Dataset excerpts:
--- --- ---

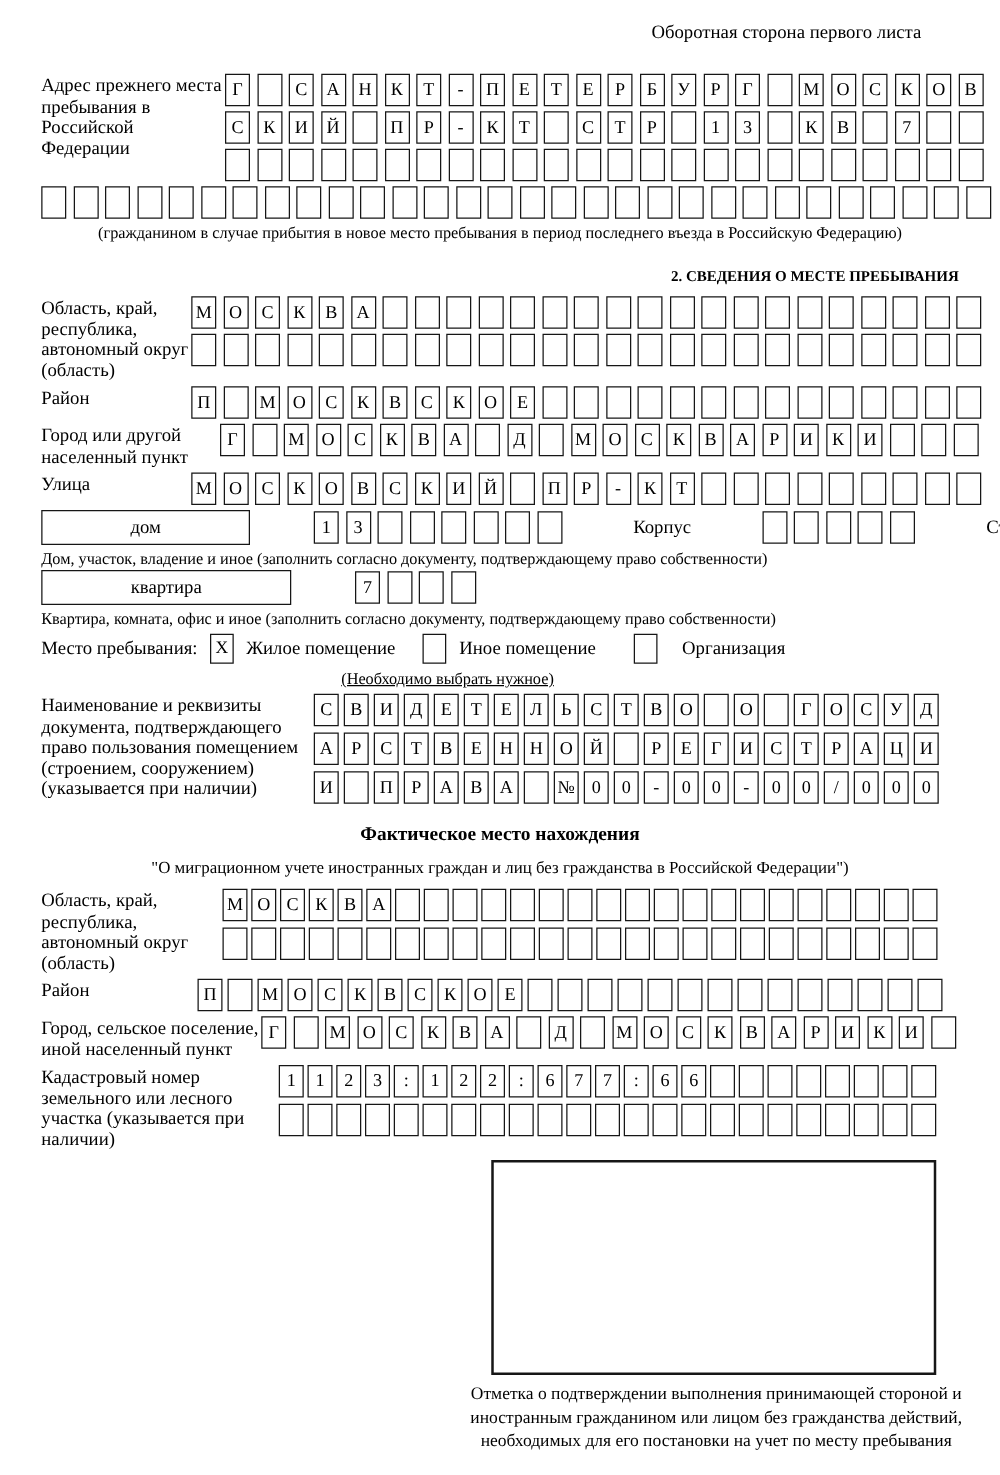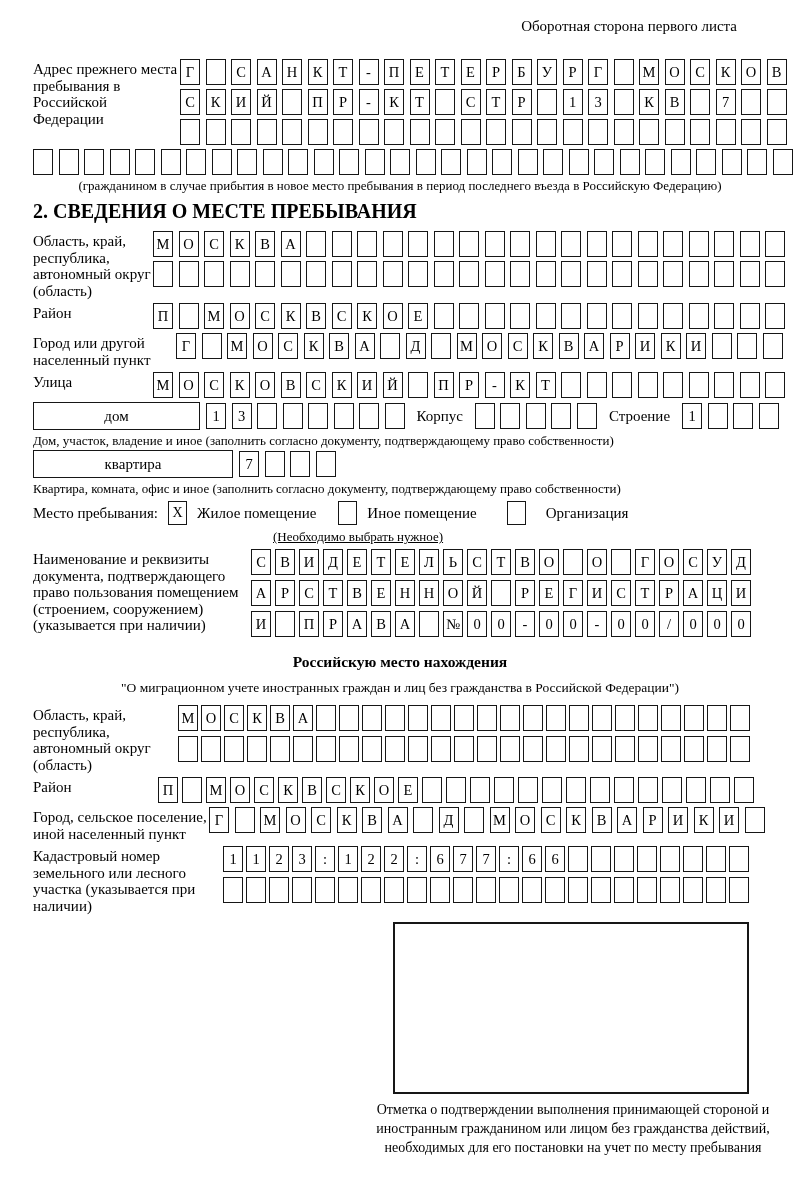--- a/index.html
+++ b/index.html
@@ -25,7 +25,7 @@
 
   .note { font-size:13px; line-height:15px; margin:3px 0 2px; }
   .center { text-align:center; margin-right:28px; }
-  .sec-title { font-weight:bold; font-size:20px; text-align:left; margin:7px 28px 8px 0; }
+  .sec-title { font-weight:bold; font-size:12px; text-align:right; margin:21px 28px 8px 0; }
 
   .houserow { display:flex; align-items:center; margin:2px 0 2px; }
   .widebox { box-sizing:border-box; border:1.6px solid #161616; height:28px;

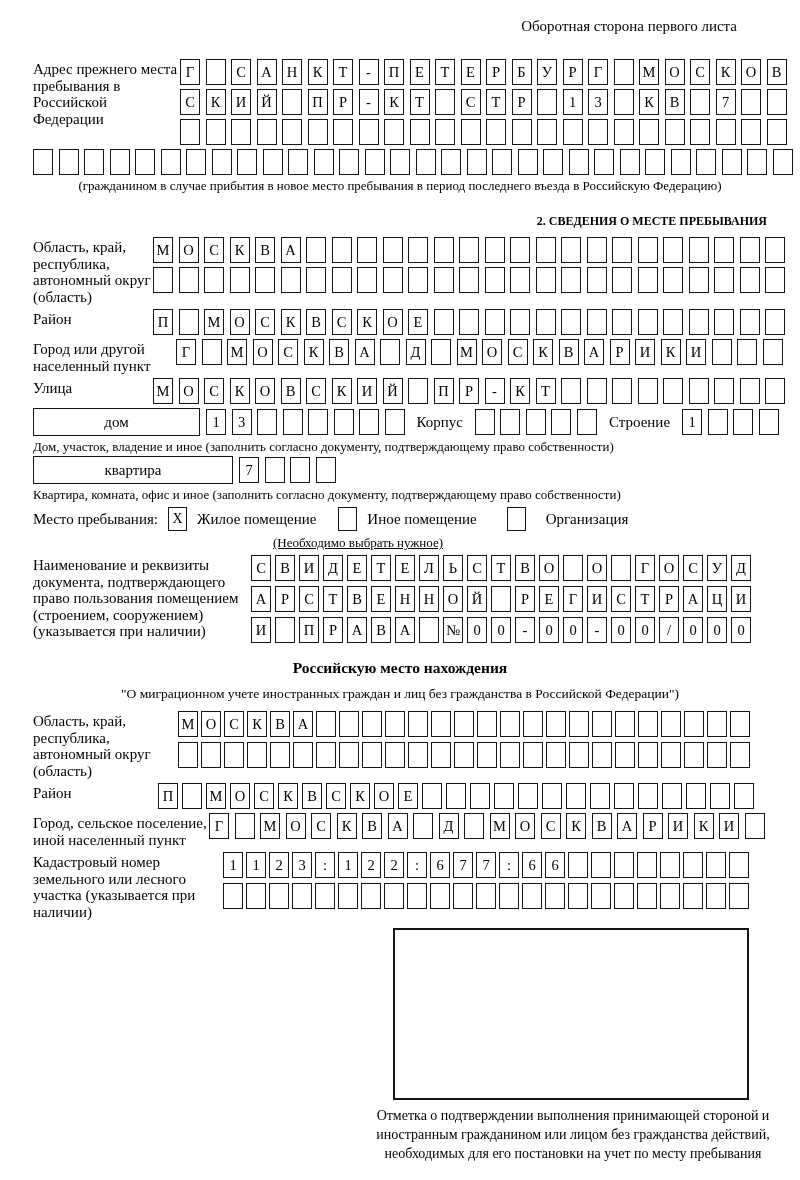--- a/index.html
+++ b/index.html
@@ -27,7 +27,7 @@
   .center { text-align:center; margin-right:28px; }
   .sec-title { font-weight:bold; font-size:12px; text-align:right; margin:21px 28px 8px 0; }
 
-  .houserow { display:flex; align-items:center; margin:2px 0 2px; }
+  .houserow { display:flex; align-items:center; margin:2px 0 2px;gap:45px; }
   .widebox { box-sizing:border-box; border:1.6px solid #161616; height:28px;
              display:flex; align-items:center; justify-content:center; font-size:15px; flex:none; }
   .w-dom { width:167px; margin-right:6px; }

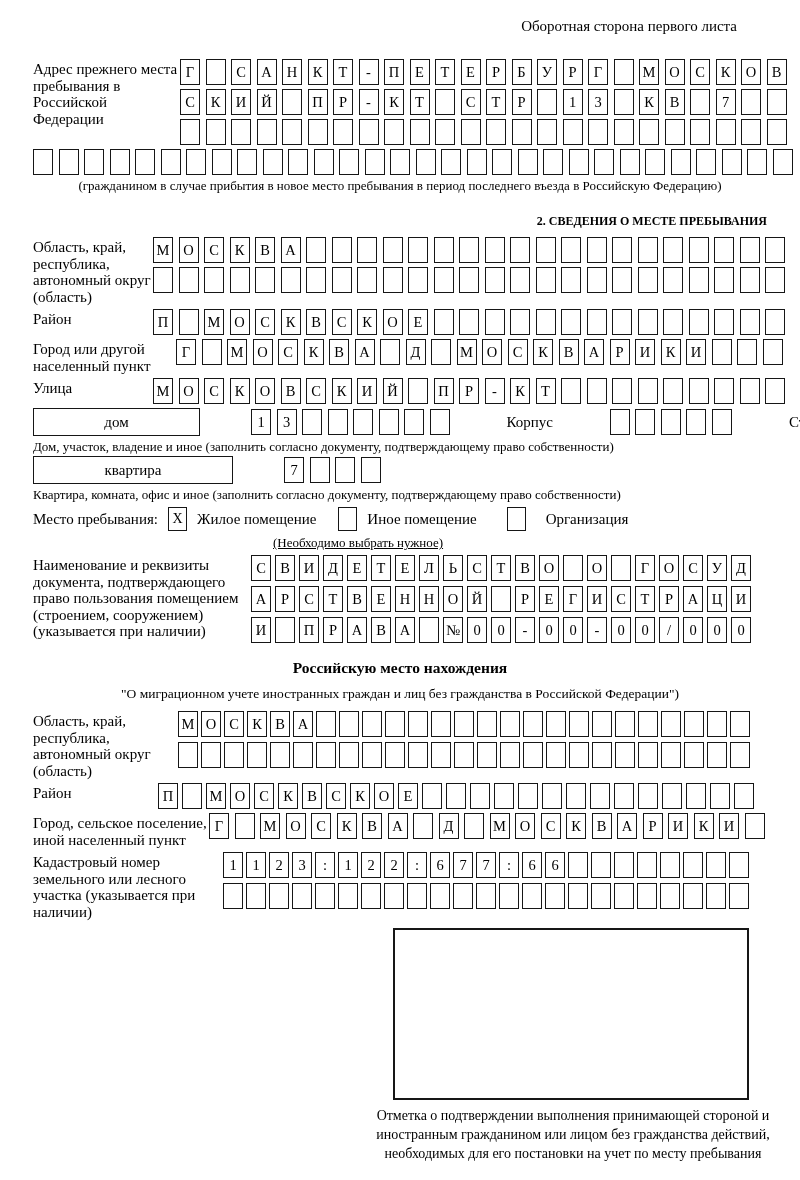--- a/index.html
+++ b/index.html
@@ -460,7 +460,7 @@
     </div>
   </div>
 
-  <div class="fact-title">Российскую место нахождения</div>
+  <div class="fact-title">Фактическое место нахождения</div>
   <div class="fact-note-wrap">
     <div class="fact-note">"О миграционном учете иностранных граждан и лиц без гражданства в Российской Федерации")</div>
   </div>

--- --- ---

● **Task description**
Each line of the entries above that has the word "bold" is to be copied.

● **Answer box**
-  .sec-title { font-weight:bold; font-size:20px; text-align:left; margin:7px 28px 8px 0; }
+  .sec-title { font-weight:bold; font-size:12px; text-align:right; margin:21px 28px 8px 0; }
   .sec-title { font-weight:bold; font-size:12px; text-align:right; margin:21px 28px 8px 0; }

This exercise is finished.